Voila for the colours and you might be happy to hear that none of them, whatever the range, are toxic. John simply won’t let his staff handle dangerous pigments when alternatives exist… Why, not even the cadmiums I ask? No, not even them!20160907130839033_0001Now if you want to see if any of these interesting new hues and shades are right for you, get yourself one of their lovely “238 dot charts” to try them all! (A fab invention this, and one you can take so easily with you on a trip or to complement your more usual colours.) Still, I suggest you quickly invest in those that you find the most exciting as the moisture of the paint straight from the tube is incomparable and it allows you to work with a looseness which will really bring out the gorgeous granulation we spoke of.

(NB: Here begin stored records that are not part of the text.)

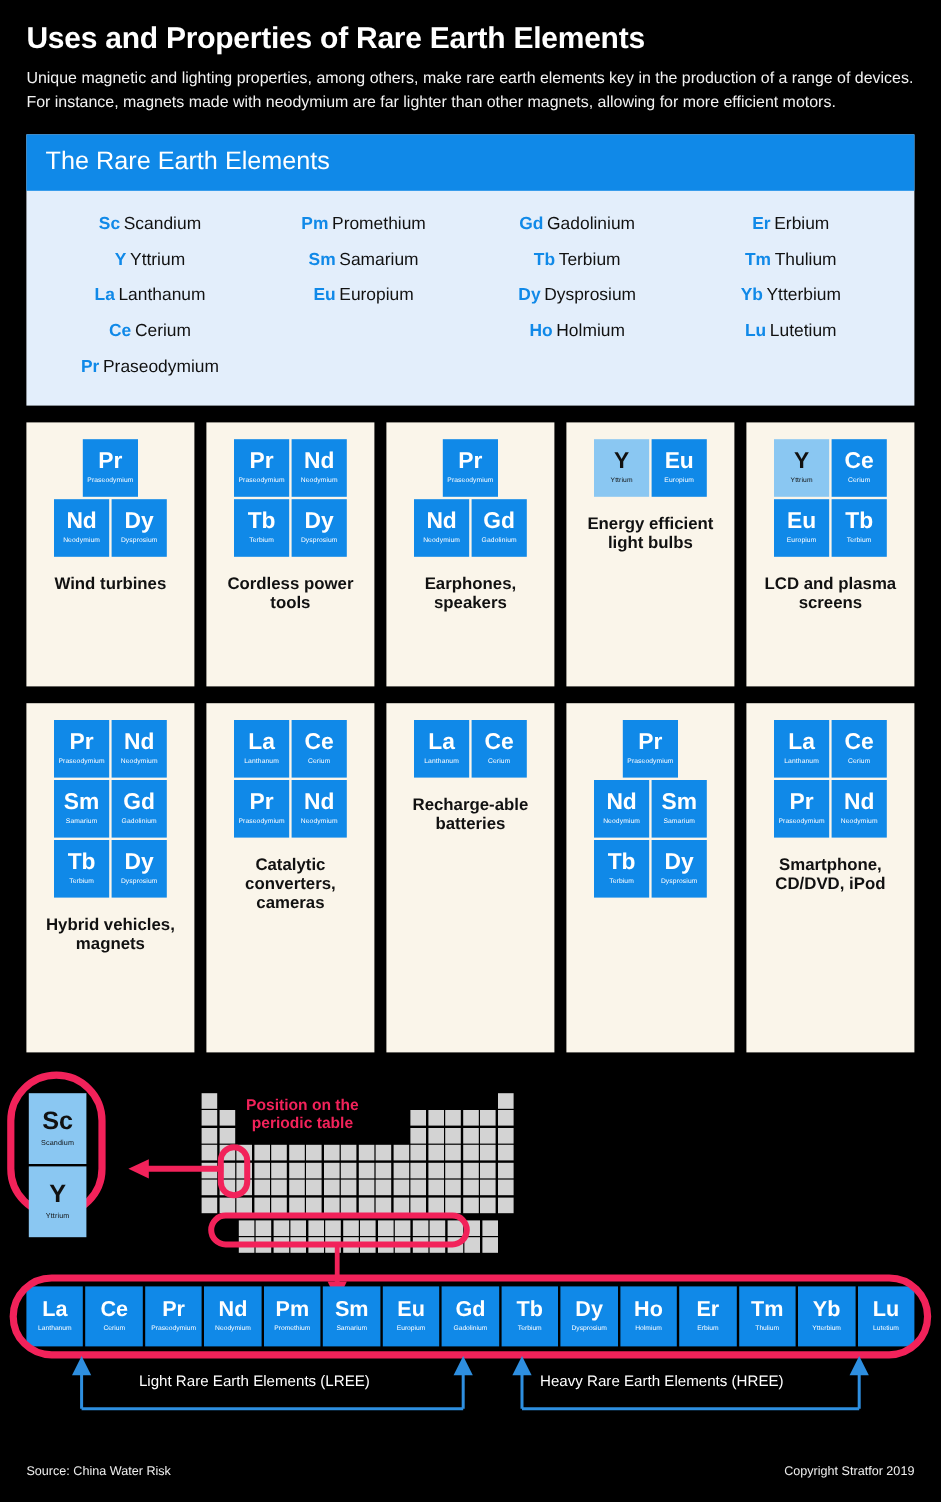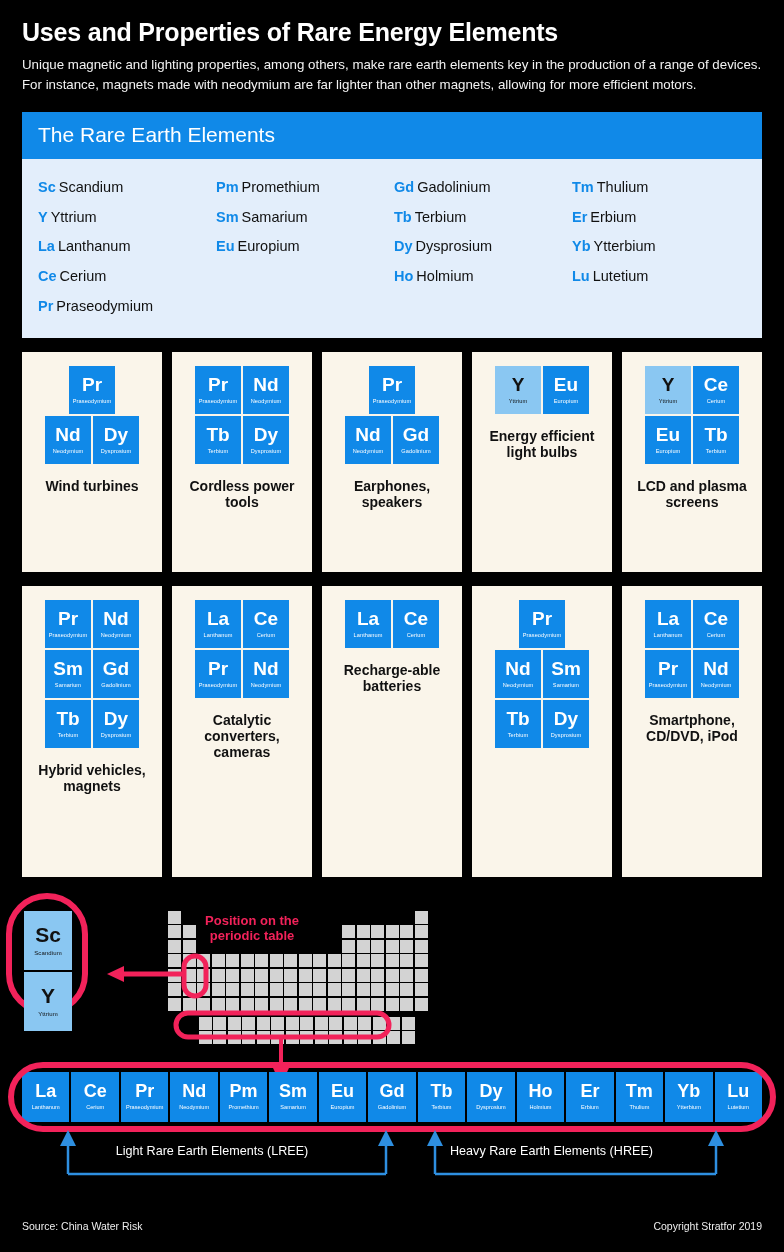"Uses and Properties of Rare" h1 { text: Energy -> Earth }
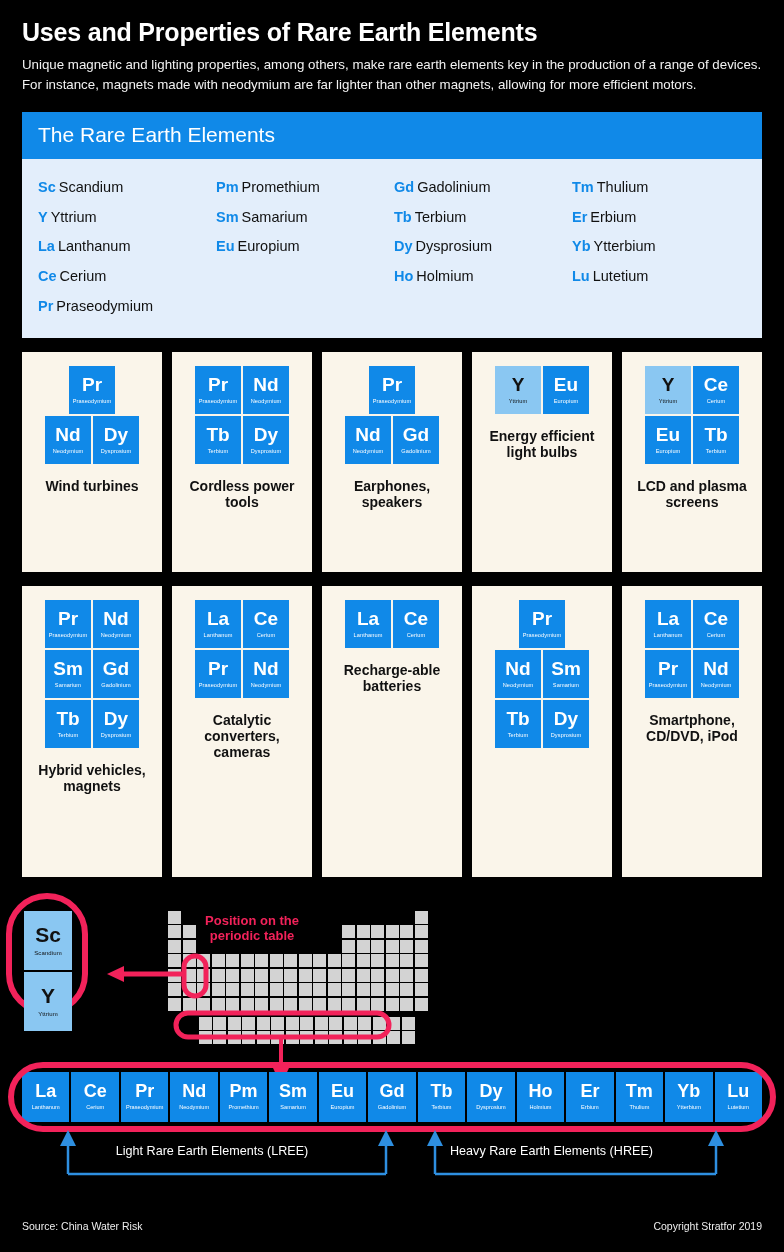"Sc Scandium" .panel-body { text-align: none -> center }
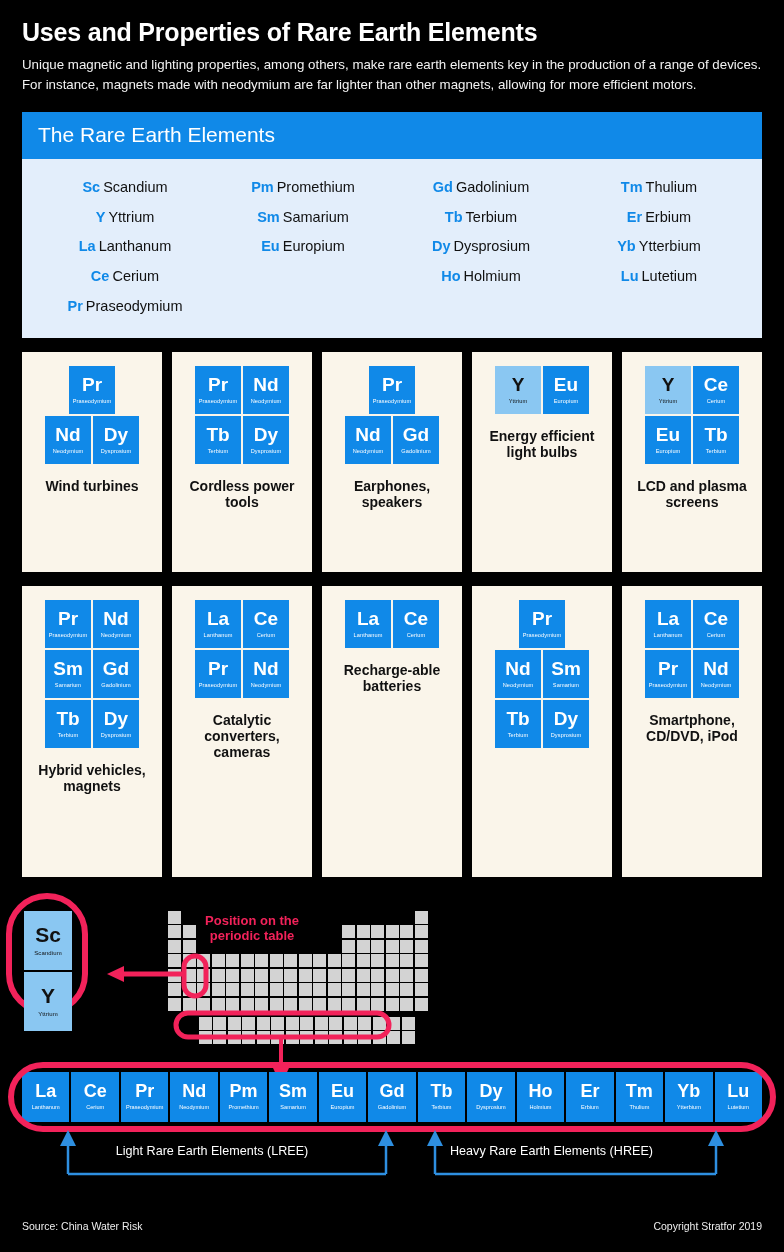"Tm Thulium" div.pitem { order: before "Er Erbium" -> after "Er Erbium" }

To round off my visit John takes me back to the store under his office and offers me some watercolours sticks (I had never tried these and they are fun!) and some watercolour ground (akin to liquid paper this brilliant stuff.) Through one door you can see two employees pouring paint in a triple mill, through another an art class in progress. All is peaceful, colourful and creative… Ah making paint, selling paint, using paint, John is quite right you know… Nothing better in the world!

Christine Willcocks: Matter of Minerals II, 25 x 29 cm, watercolour on paper
Christine Willcocks: Matter of Minerals IV, 25 x 29 cm, watercolour on paper

PS: I couldn’t help sharing with you these two stunning watercolours which are part of a series by Australian artist Christine Willcocks who, inspired by the Primatek® paints, beautifully rendered the actual rocks using their own pigment to paint them!

4 Comments Add yours

  1. Vianney says:

    Merci pour ce pétillant article et ces belles aquarelles de Christine Willcocks

  2. Vianney says:

    Avez-vous les tubes de 5 ml

  3. Rita de Heer says:

    Thank you for leaving this great article up. I know it’s three years down the track, but all new to me.

    1. Thanks Rita… happy you enjoyed it! And , yes, info’s still valid and company as awesome as ever!